Het onbevredigende resultaat van mulo is aanleiding geweest voor de toenmalige Onderwijsminister Robert Peneux om in december 2016 de ‘Werkgroep herstructurering mulo’ te installeren, voor de duur van zes maanden. “De werkgroep zal eerst evaluaties moeten doen van de huidige splitsing van de A/B- richting na het tweede leerjaar. Er moeten profielen worden samengesteld van kinderen die aan de hand daarvan hun vakken gericht kunnen kiezen. Bovendien moet er een evaluatie komen van het bestaande curriculum en het lesurentabel per leerjaar”, zei de bewindsman.
Ketenbenadering
De problemen in het onderwijs zijn van structurele aard en dat vraagt om fundamentele maatregelen. Het mulo-onderwijs moet in breed perspectief beschouwd worden. Dat vereist een ketenbenadering. De gehele kolom van het primaire- en secundaire onderwijs is aan een evaluatie toe. Het is mij niet bekend of ‘De werkgroep herstructurering mulo’ verslag gedaan heeft van haar bevindingen en voorstellen ter zake heeft gedaan. De huidige onderwijsminister Lilian Ferrier is voornemens om de onderwijsstructuur te wijzigen door uitbreiding van het lager onderwijs met drie jaar waardoor het voj-onderwijs daarin wordt opgenomen.

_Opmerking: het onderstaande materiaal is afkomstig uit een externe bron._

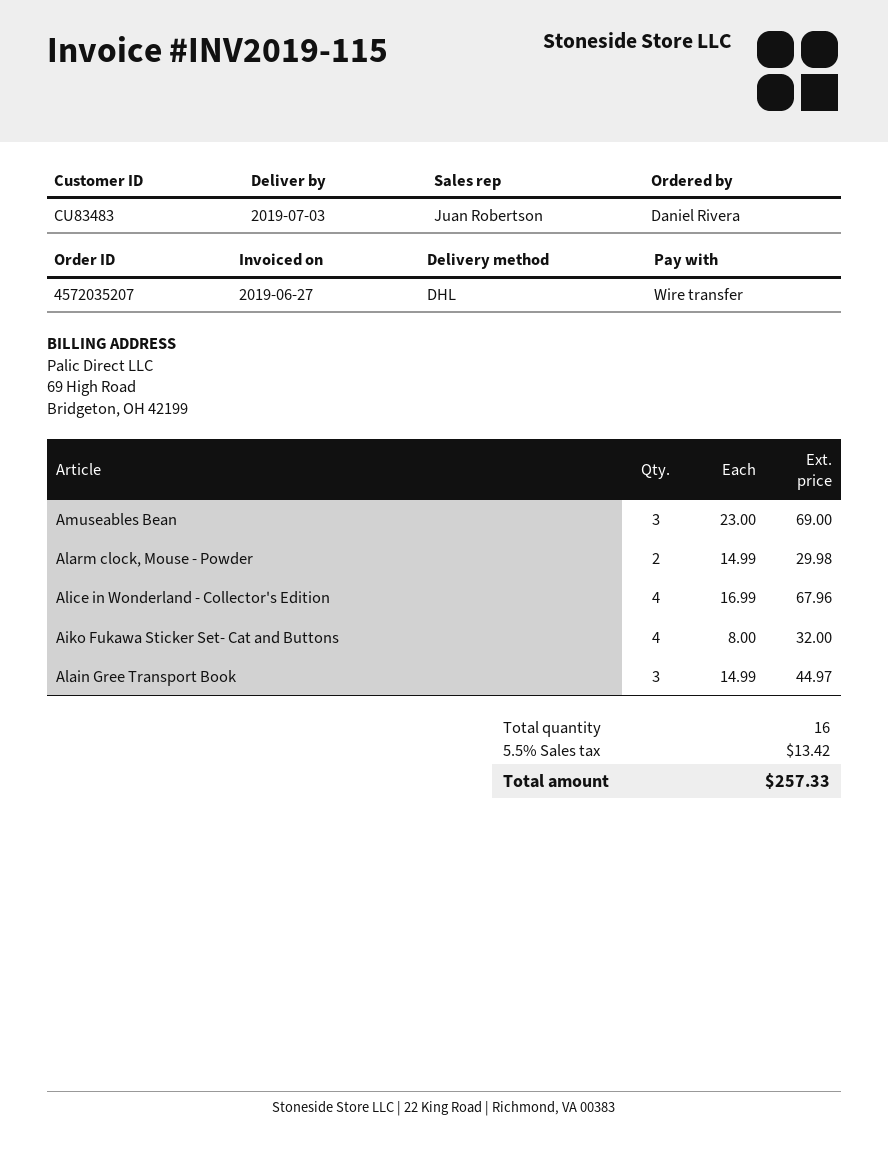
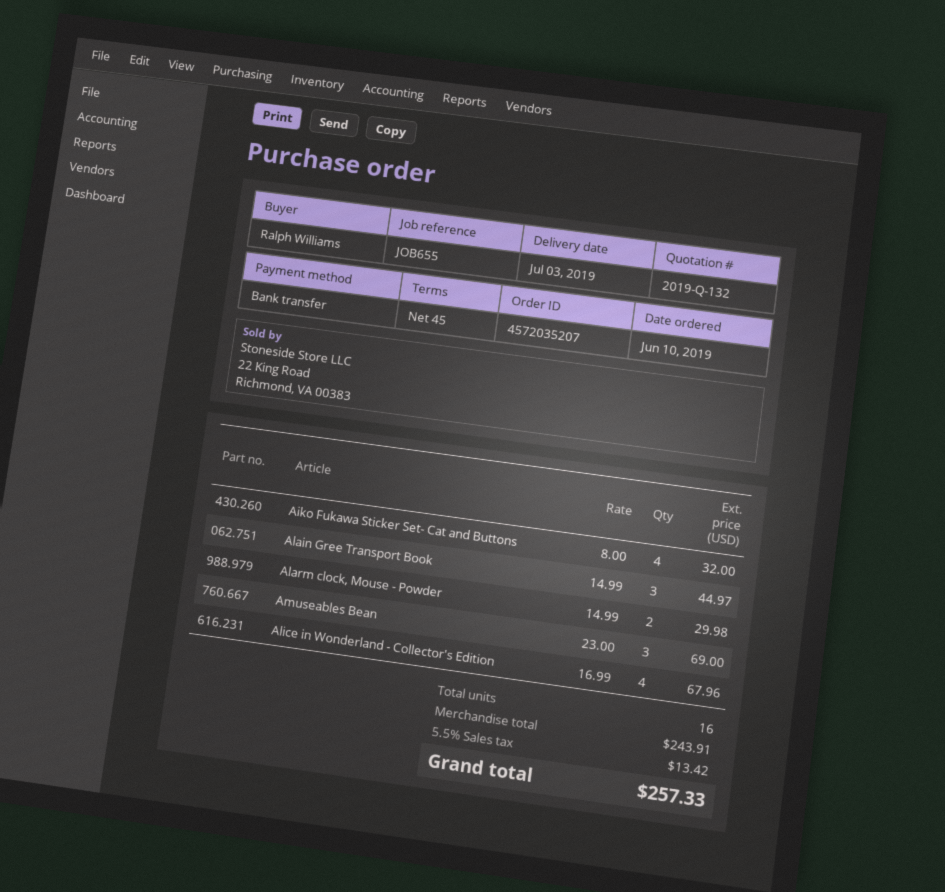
ordered by: Daniel Rivera -> Ralph Williams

Deze beleidsintentie heeft consequenties voor de aansluiting glo-mulo. Dit houdt mijns inziens in dat er eerst inhoudelijke en methodische vernieuwingen zullen moeten plaatsvinden op de bestaande glo in het bijzonder klasse 5 en 6. De uitstroom van leerlingen en aansluiting van mulo op de middelbare scholen moeten eveneens in beschouwing genomen worden.
De kernproblemen moeten aangepakt worden anders zal het Ministerie van Onderwijs, Wetenschap en Cultuur vervallen in deeloplossingen
Ivan Fernald
Over de auteur
Ivan Fernald was twintig jaar directeur van het Instituut voor Middelbaar Economisch en Administratief Onderwijs (Imeao). Hij was van 2005-2010 minister in de regering van president Ronald Venetiaan. Van 2011-2016 vervulde hij de functie van manager bij Rosheuvel & Partners Business Group (RPBG) en had de leiding van ‘Suriname Information Technology Training’ (NV SITT). Van 2013-januari 2017 was hij coördinator van het wetenschappelijk bureau van de Nationale Partij Suriname (NPS).
Fernald is momenteel parttime docent op het Instituut voor Opleiding van Leraren (IOL). Er zijn in de afgelopen jaren 34 artikelen van zijn hand verschenen waarbij onderwijs in relatie wordt gebracht met nationale ontwikkeling.